21 Maret 2019

opini musri nauli : The Real Profesor


Ketika Myrna Savitri (mbak Myrna), Deputi III BRG menyampaikan kegundahan tentang perbincangan akademisi yang harus berangkat dari berbasis konsep, data, fakta dan analisis logis, tiba-tiba saya tersentak untuk membacanya lebih utuh.
Pelan-pelan saya kemudian mulai memahami “alur” pikiran akademisi yang “ketat” untuk menarik kesimpulan. Kesimpulan tidak boleh lepas dari konsep, data, fakta dan analisis logis.

Sebagai disiplin ilmu, kaidah akademisi tidak boleh lepas. Disiplin ilmu kemudian mengajarkan bagaimana kaidah-kaidah menempatkan sebagai kesimpulan.

Namun kekagetan saya tidak berhenti. Dengan tegas Mbak Myrna malah kemudian menohok dengan kalimat tegas. “Sejak dulu saya tidak gampang terpukau dengan pangkat guru besar dan gelar doctor. Kalimat ditutup dengan “the real professor”.

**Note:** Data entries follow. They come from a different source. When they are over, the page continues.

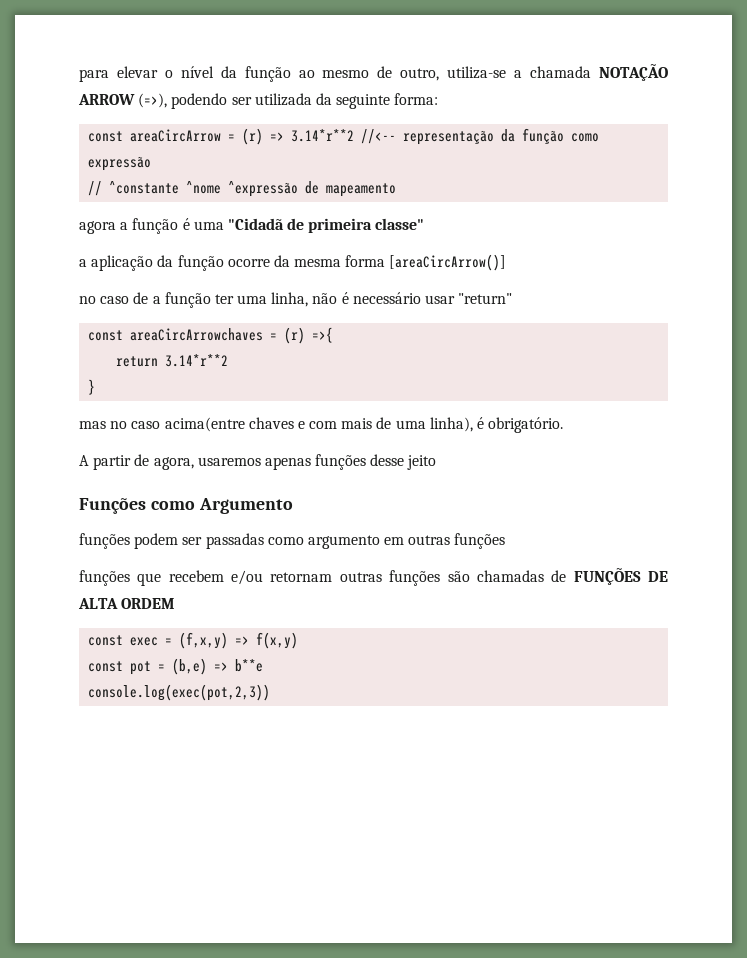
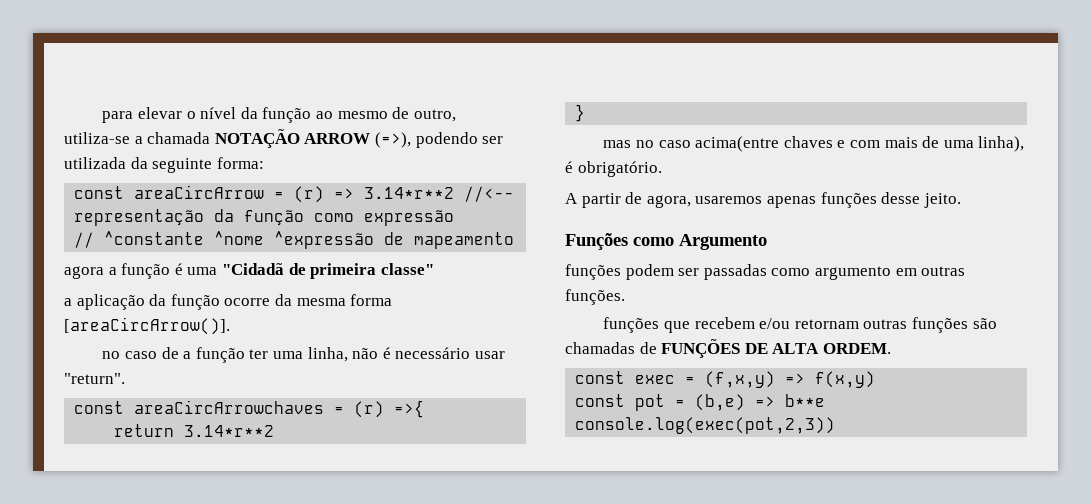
- a aplicação da função ocorre da mesma forma [areaCircArrow()]
+ a aplicação da função ocorre da mesma forma [areaCircArrow()].
- no caso de a função ter uma linha, não é necessário usar "return"
+ no caso de a função ter uma linha, não é necessário usar "return".
- A partir de agora, usaremos apenas funções desse jeito
+ A partir de agora, usaremos apenas funções desse jeito.
- funções podem ser passadas como argumento em outras funções
+ funções podem ser passadas como argumento em outras funções.
- funções que recebem e/ou retornam outras funções são chamadas de FUNÇÕES DE ALTA ORDEM
+ funções que recebem e/ou retornam outras funções são chamadas de FUNÇÕES DE ALTA ORDEM.

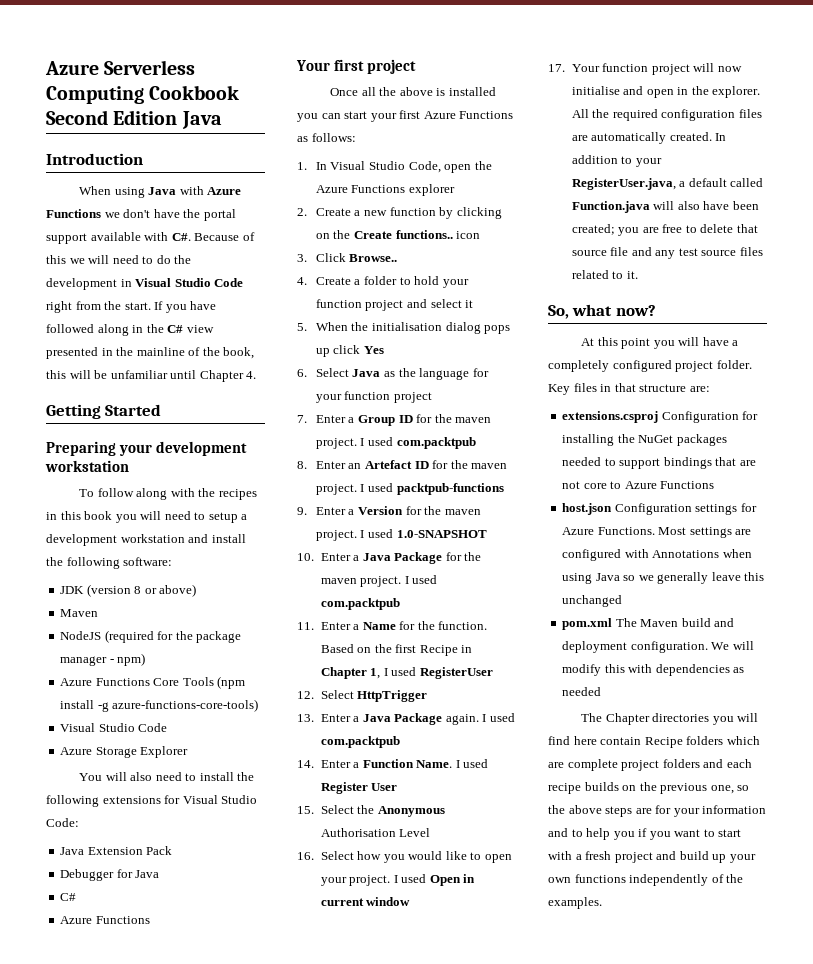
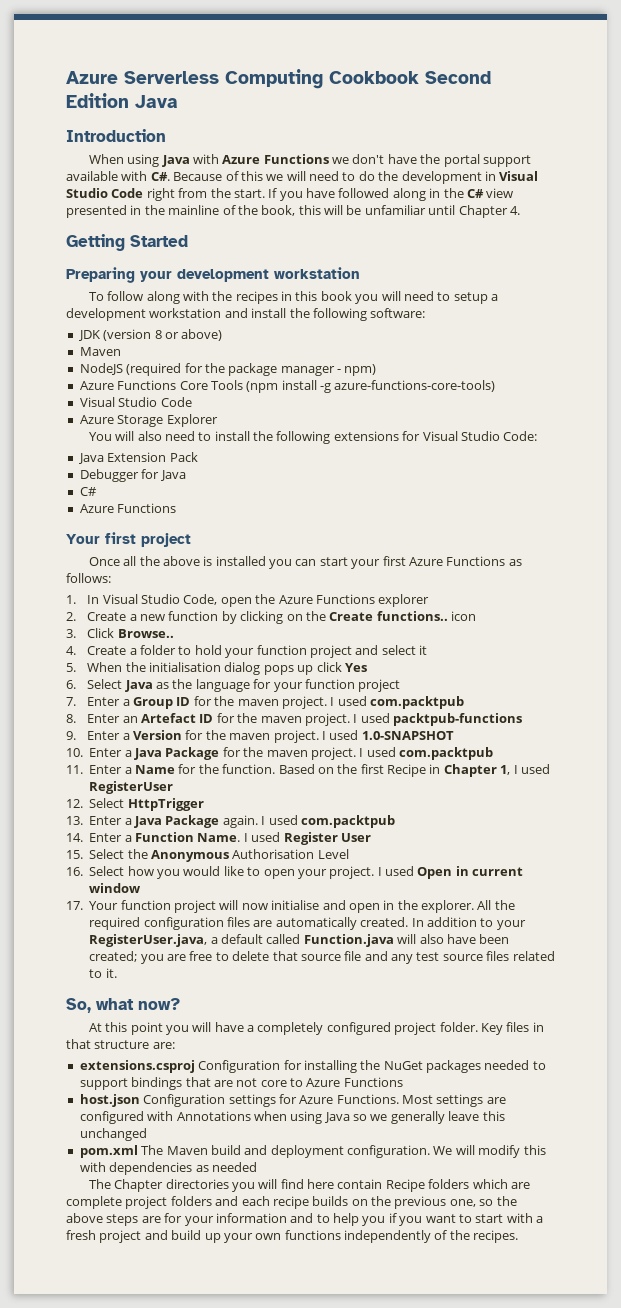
- The Chapter directories you will find here contain Recipe folders which are complete project folders and each recipe builds on the previous one, so the above steps are for your information and to help you if you want to start with a fresh project and build up your own functions independently of the examples.
+ The Chapter directories you will find here contain Recipe folders which are complete project folders and each recipe builds on the previous one, so the above steps are for your information and to help you if you want to start with a fresh project and build up your own functions independently of the recipes.

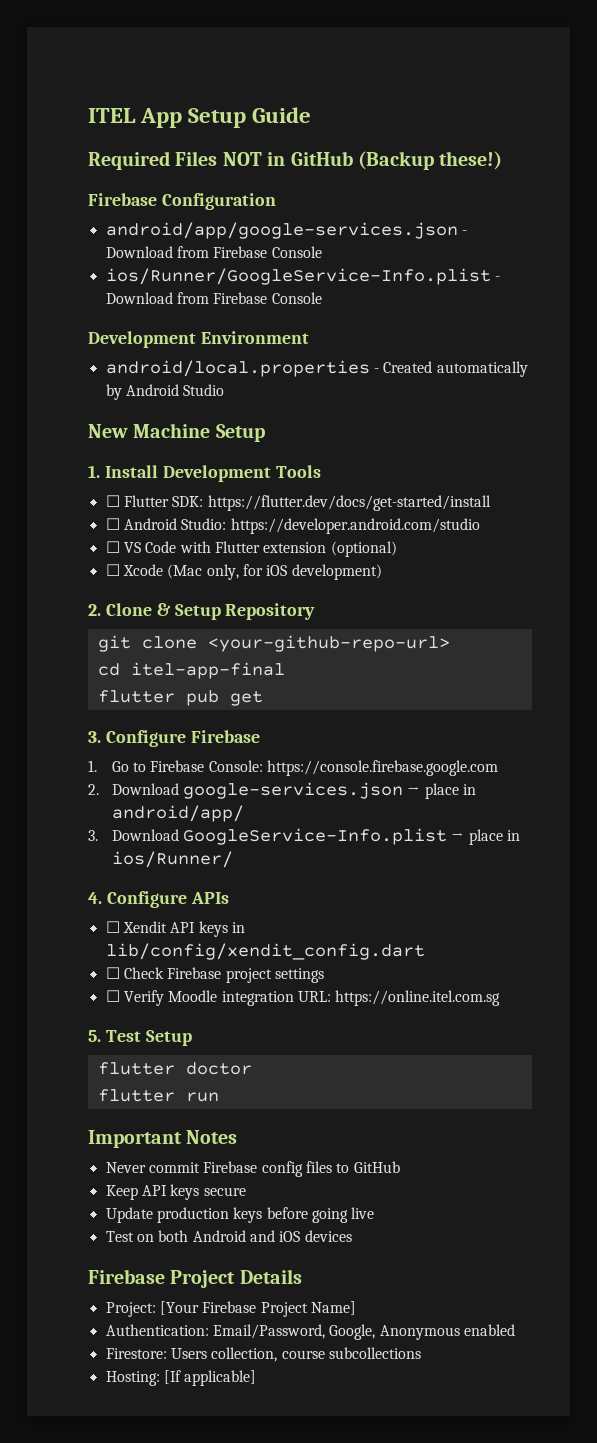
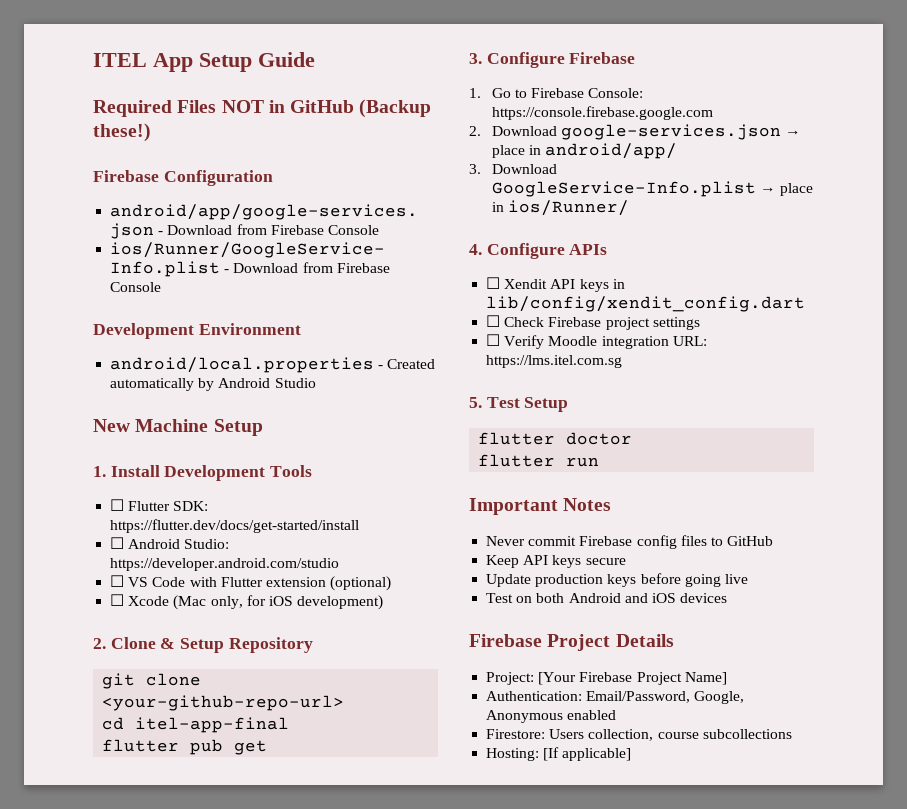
- ☐ Verify Moodle integration URL: https://online.itel.com.sg
+ ☐ Verify Moodle integration URL: https://lms.itel.com.sg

Istilah “The real professor” mengingatkan tentang istilah yang pernah menguat awal tahun 2017. Walhi mengeluarkan Buku “Gambut – Kelola Rakyat Atas Ekosistem Rawa Gambut ; Pelajaran Ragam Potret dan Argumen Tanding’. Buku yang memaparkan pengetahuan masyarakat gambut di 6 Provinsi (Riau, Jambi, Sumsel, Kalbar dan Kalsel) justru mengajarkan tentang pengelolaan gambut ditengah masyarakat.

Ditengah masyarakat Melayu Jambi terutama dipesisir pantai Timur Sumatera didaerah hilir Jambi, pengetahuan gambut ditandai dengan identitas dengan penamaan yang khas.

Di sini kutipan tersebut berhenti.